__TASK REQUIREMENTS__
The result should be an exact copy of only the lines from the one with "-> <div> <span>" through the last line of the data below, with pictures omitted.

Front-end code edit data
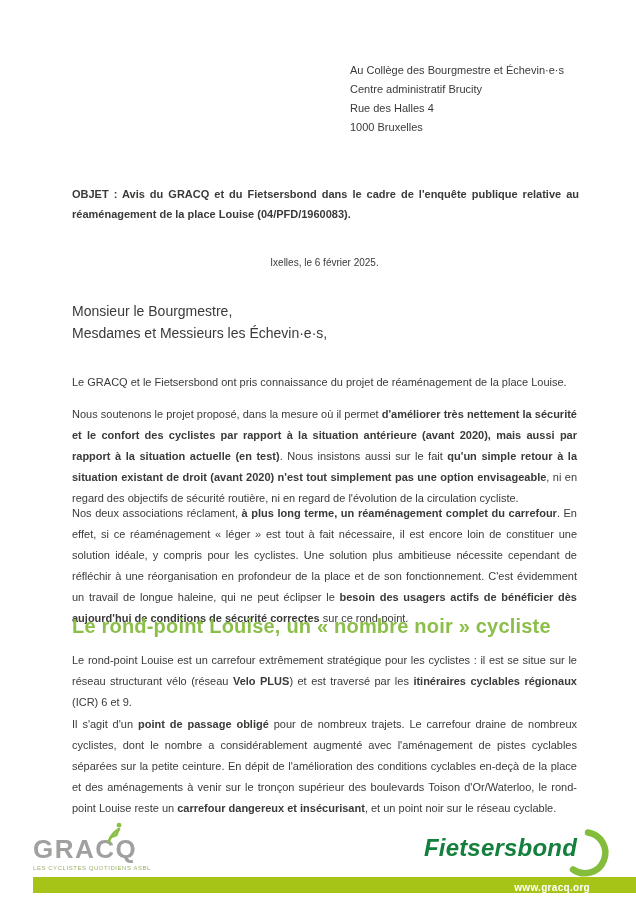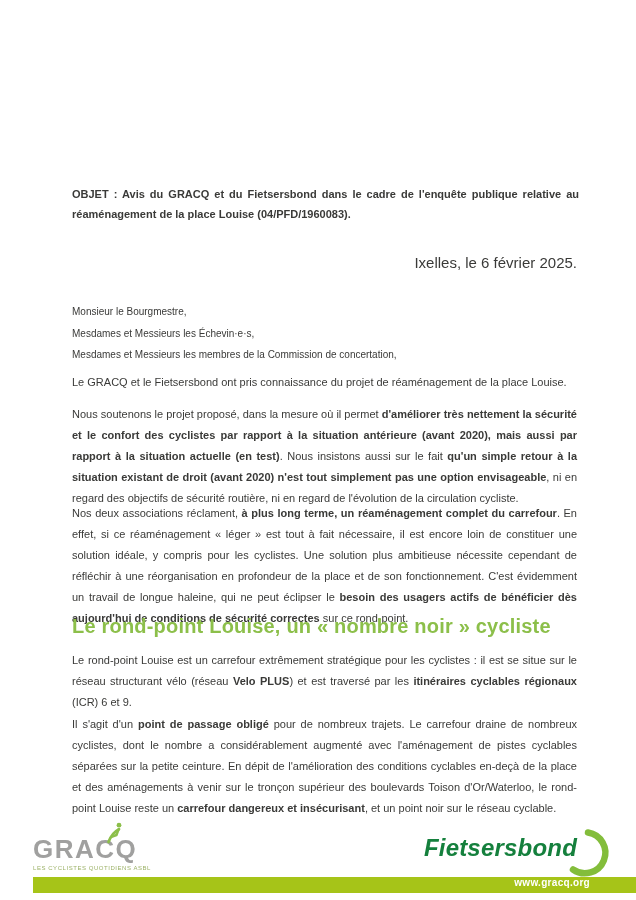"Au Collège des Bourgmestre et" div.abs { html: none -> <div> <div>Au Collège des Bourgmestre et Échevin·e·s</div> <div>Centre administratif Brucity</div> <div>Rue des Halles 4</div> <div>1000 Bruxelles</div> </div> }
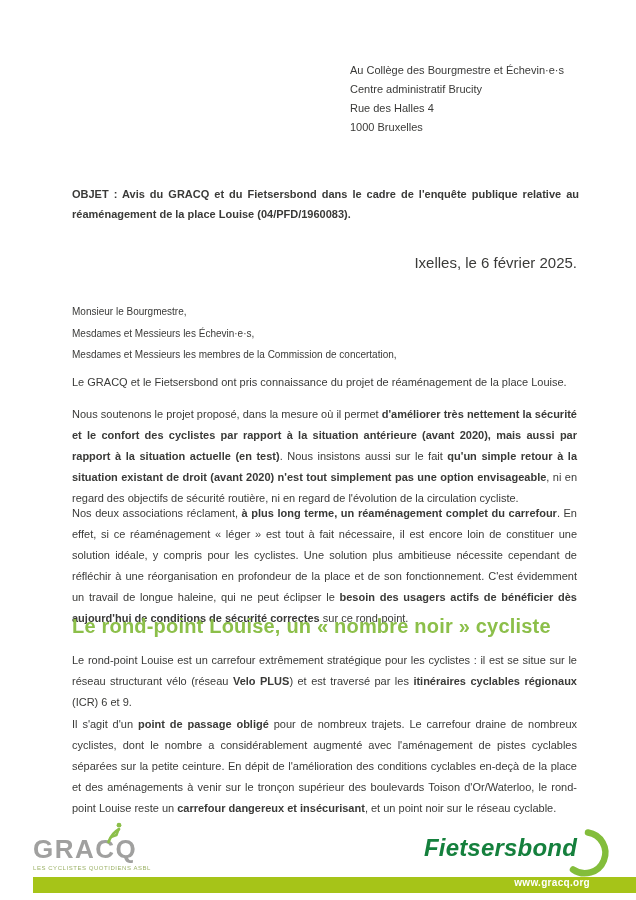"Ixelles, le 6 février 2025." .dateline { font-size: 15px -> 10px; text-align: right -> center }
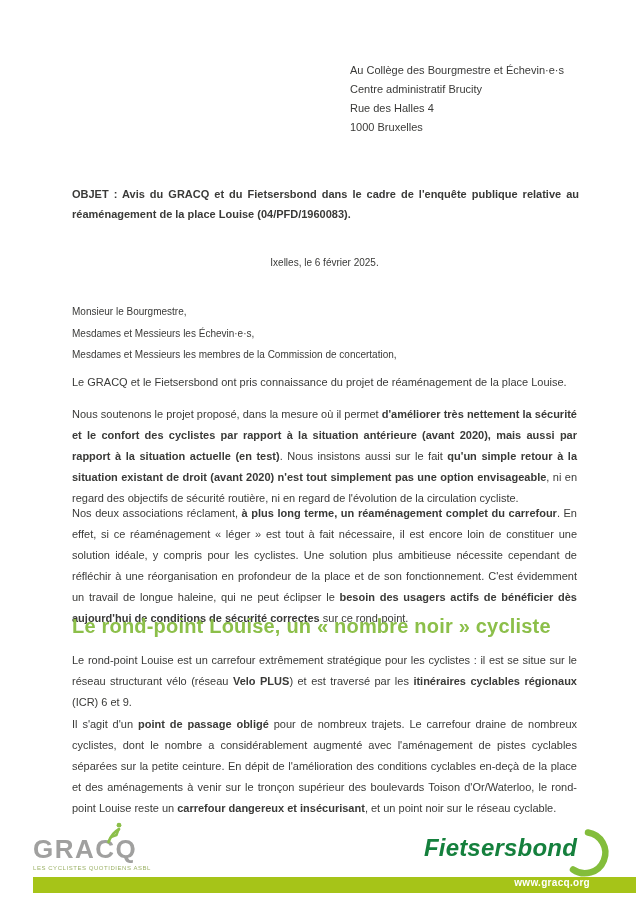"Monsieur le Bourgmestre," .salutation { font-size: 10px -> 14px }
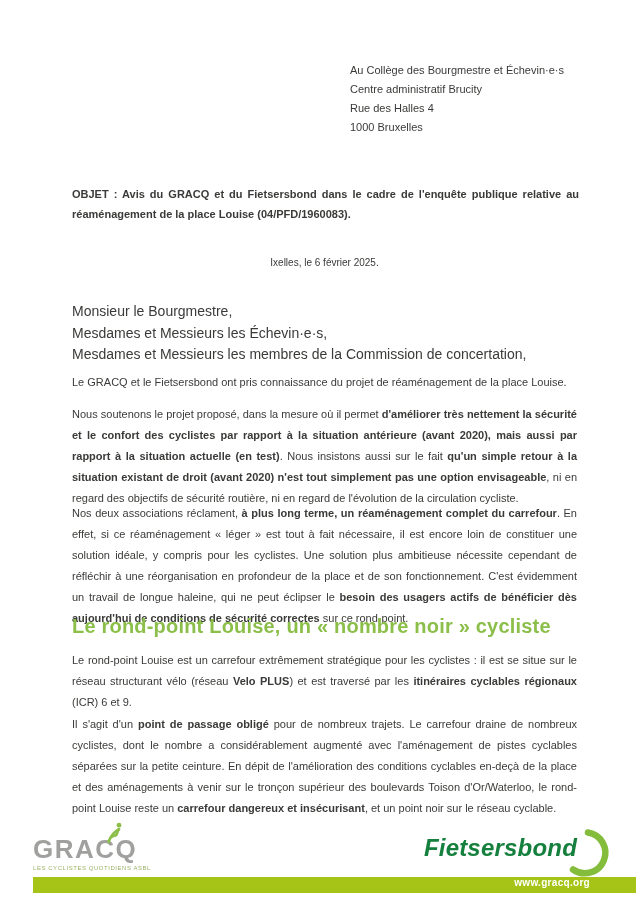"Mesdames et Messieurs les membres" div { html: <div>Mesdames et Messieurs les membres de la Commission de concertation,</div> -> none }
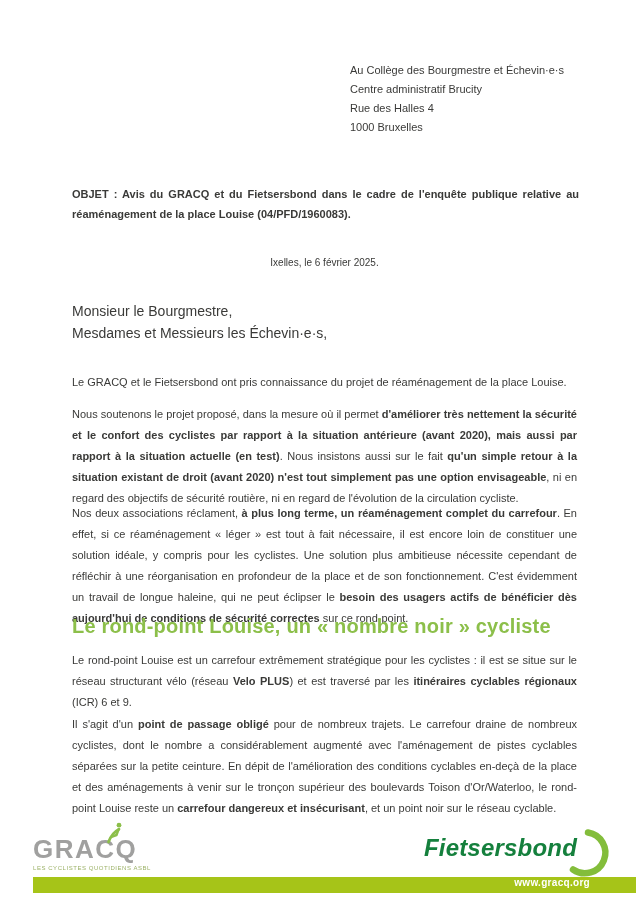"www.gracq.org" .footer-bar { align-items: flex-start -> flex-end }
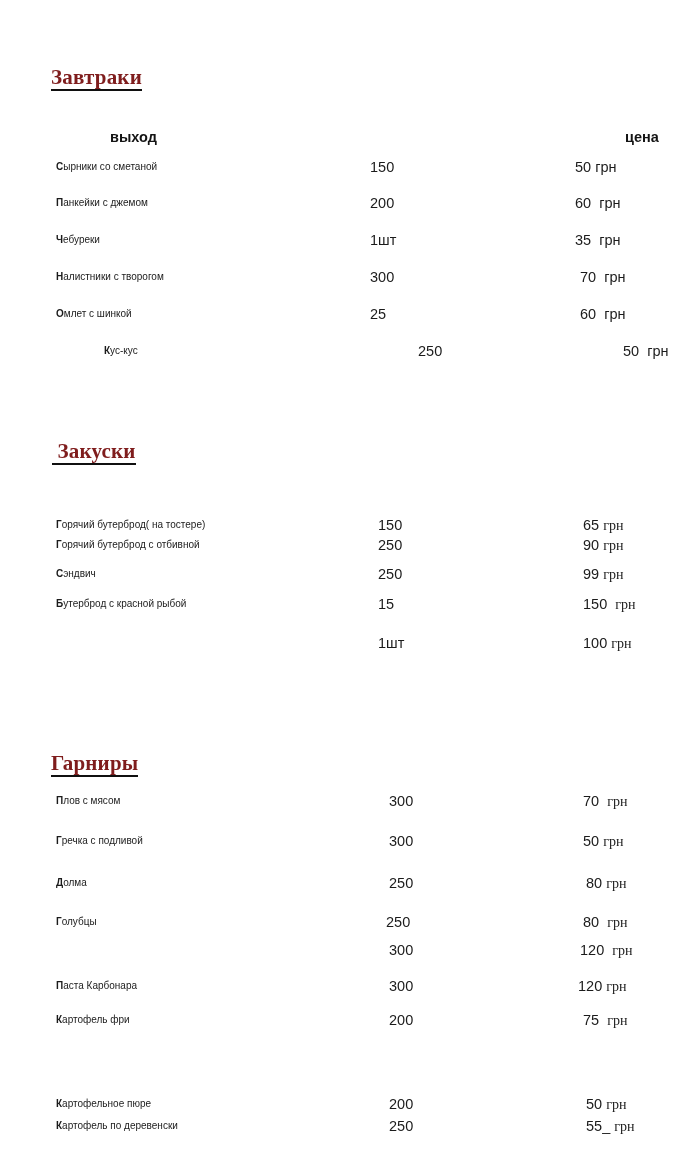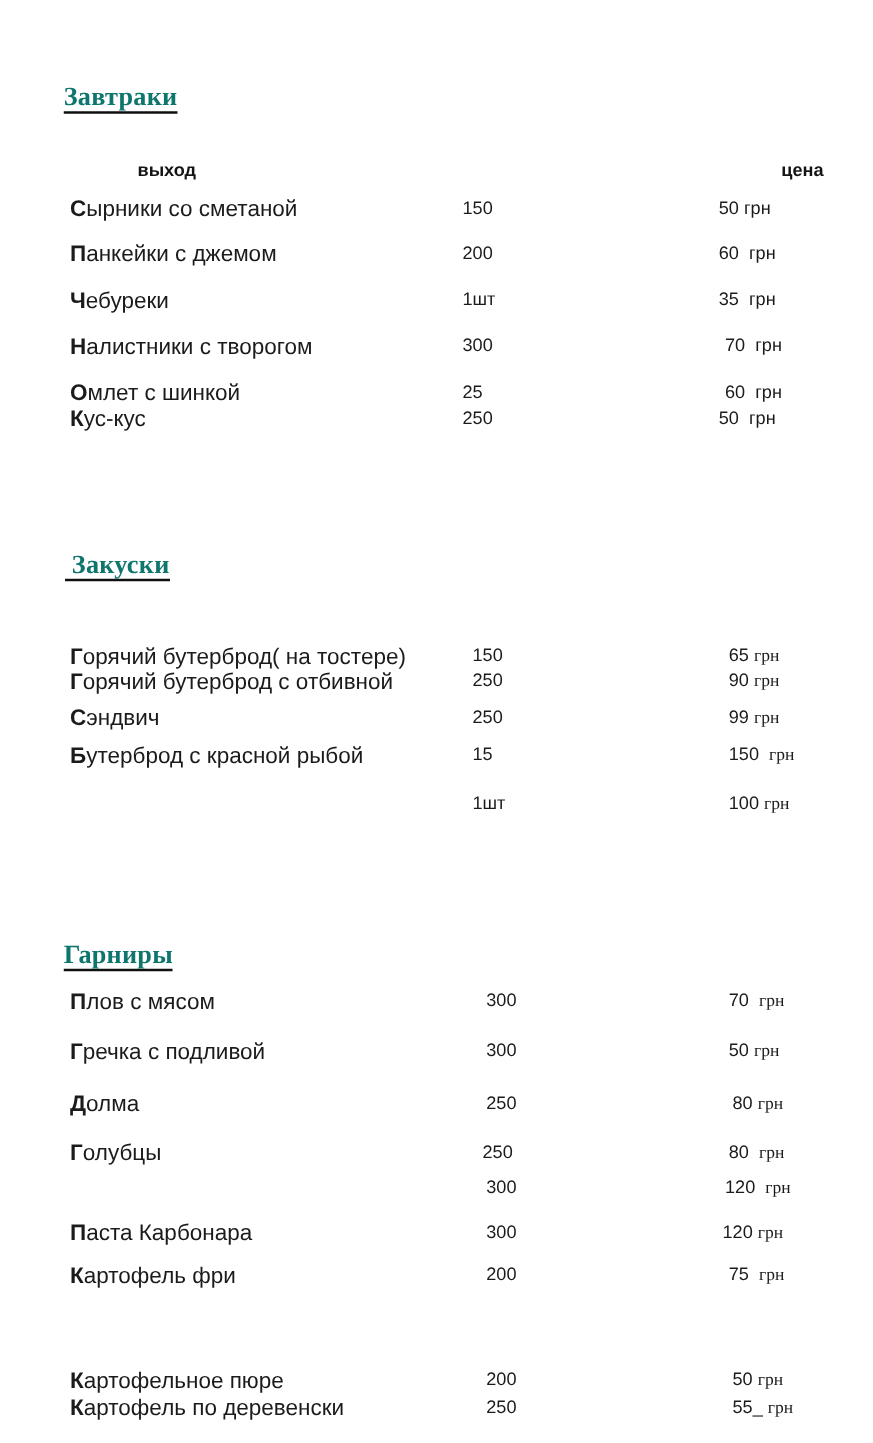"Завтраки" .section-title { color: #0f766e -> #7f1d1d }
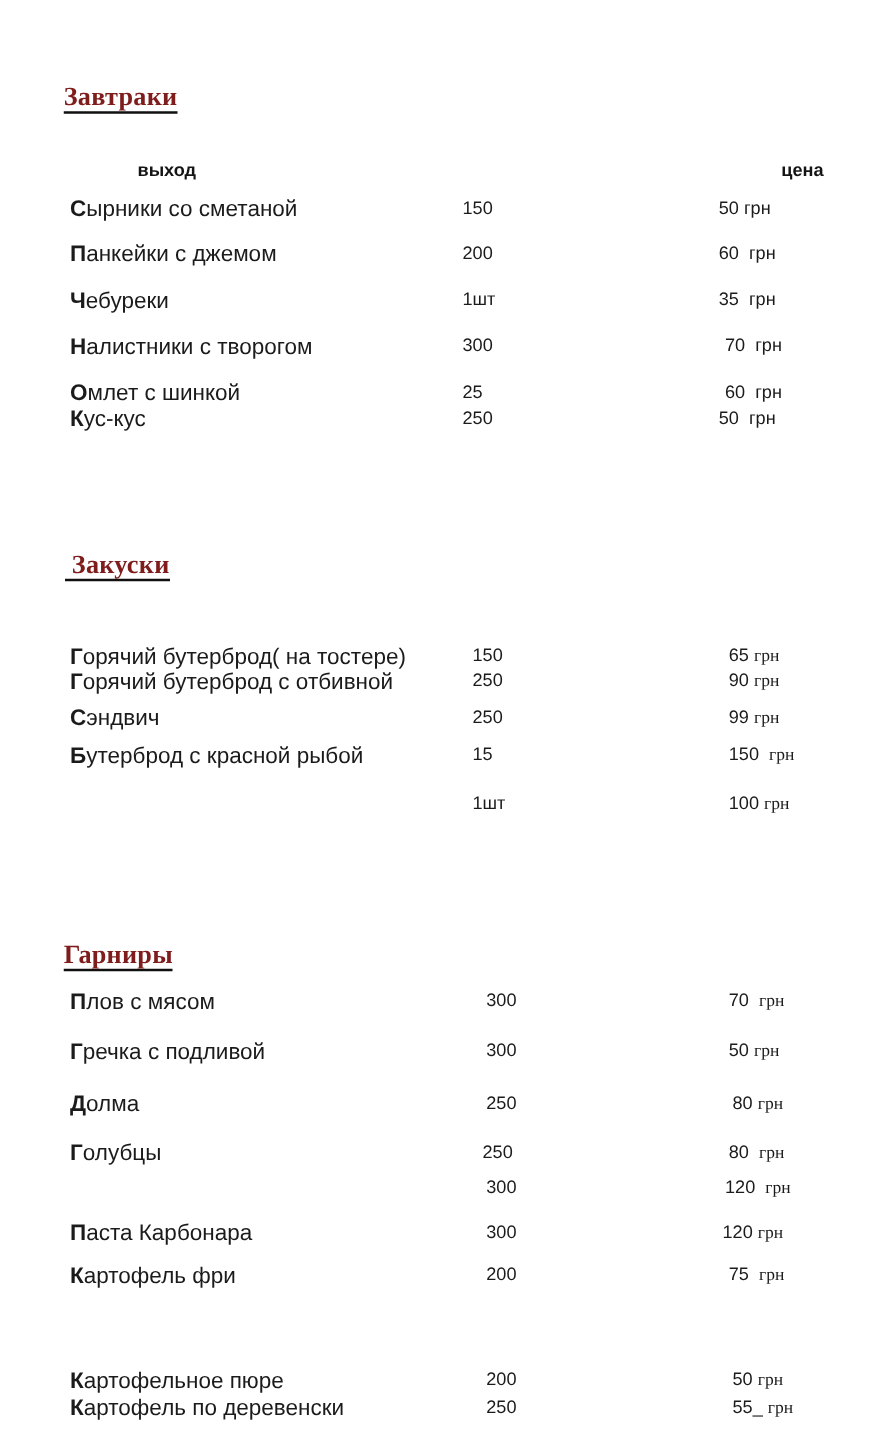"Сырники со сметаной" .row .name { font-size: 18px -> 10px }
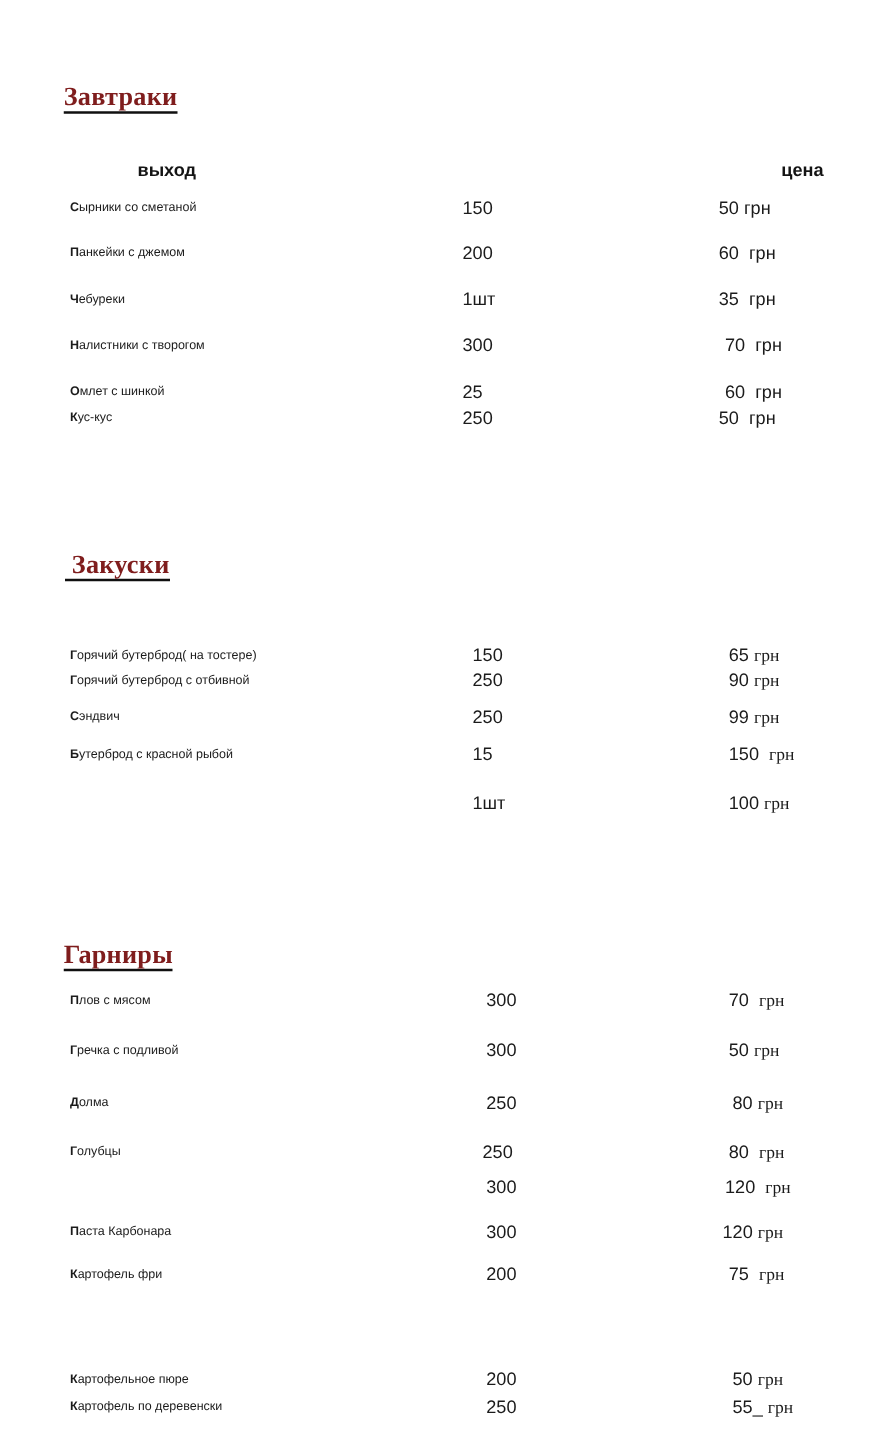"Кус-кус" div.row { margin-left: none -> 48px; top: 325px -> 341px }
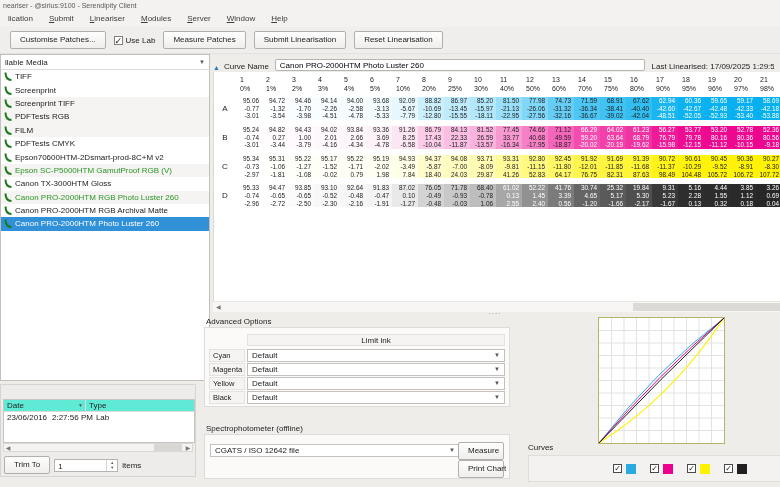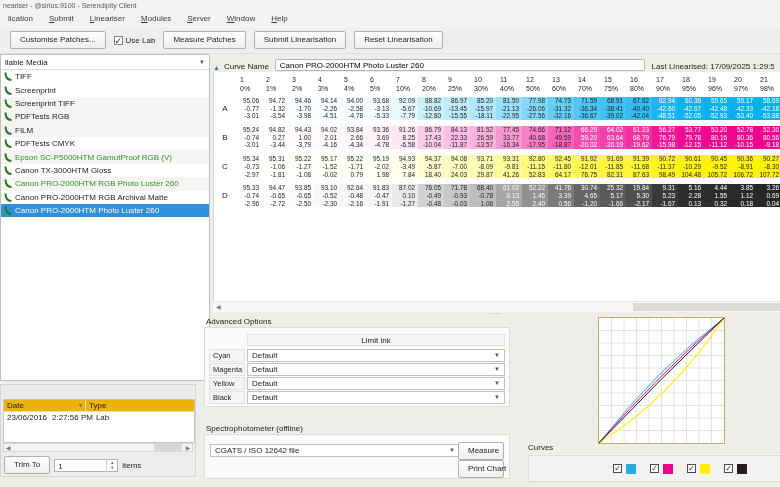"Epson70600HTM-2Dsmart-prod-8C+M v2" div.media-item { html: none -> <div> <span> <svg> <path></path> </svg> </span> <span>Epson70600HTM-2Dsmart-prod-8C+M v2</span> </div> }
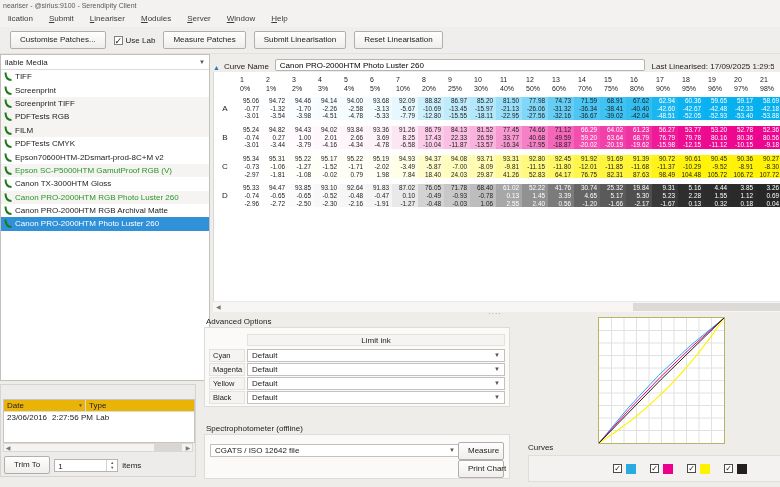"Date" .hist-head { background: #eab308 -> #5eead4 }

__RESULT FOR THIS EXERCISE__
"Epson70600HTM-2Dsmart-prod-8C+M v2" div.media-item { html: none -> <div> <span> <svg> <path></path> </svg> </span> <span>Epson70600HTM-2Dsmart-prod-8C+M v2</span> </div> }
"Date" .hist-head { background: #eab308 -> #5eead4 }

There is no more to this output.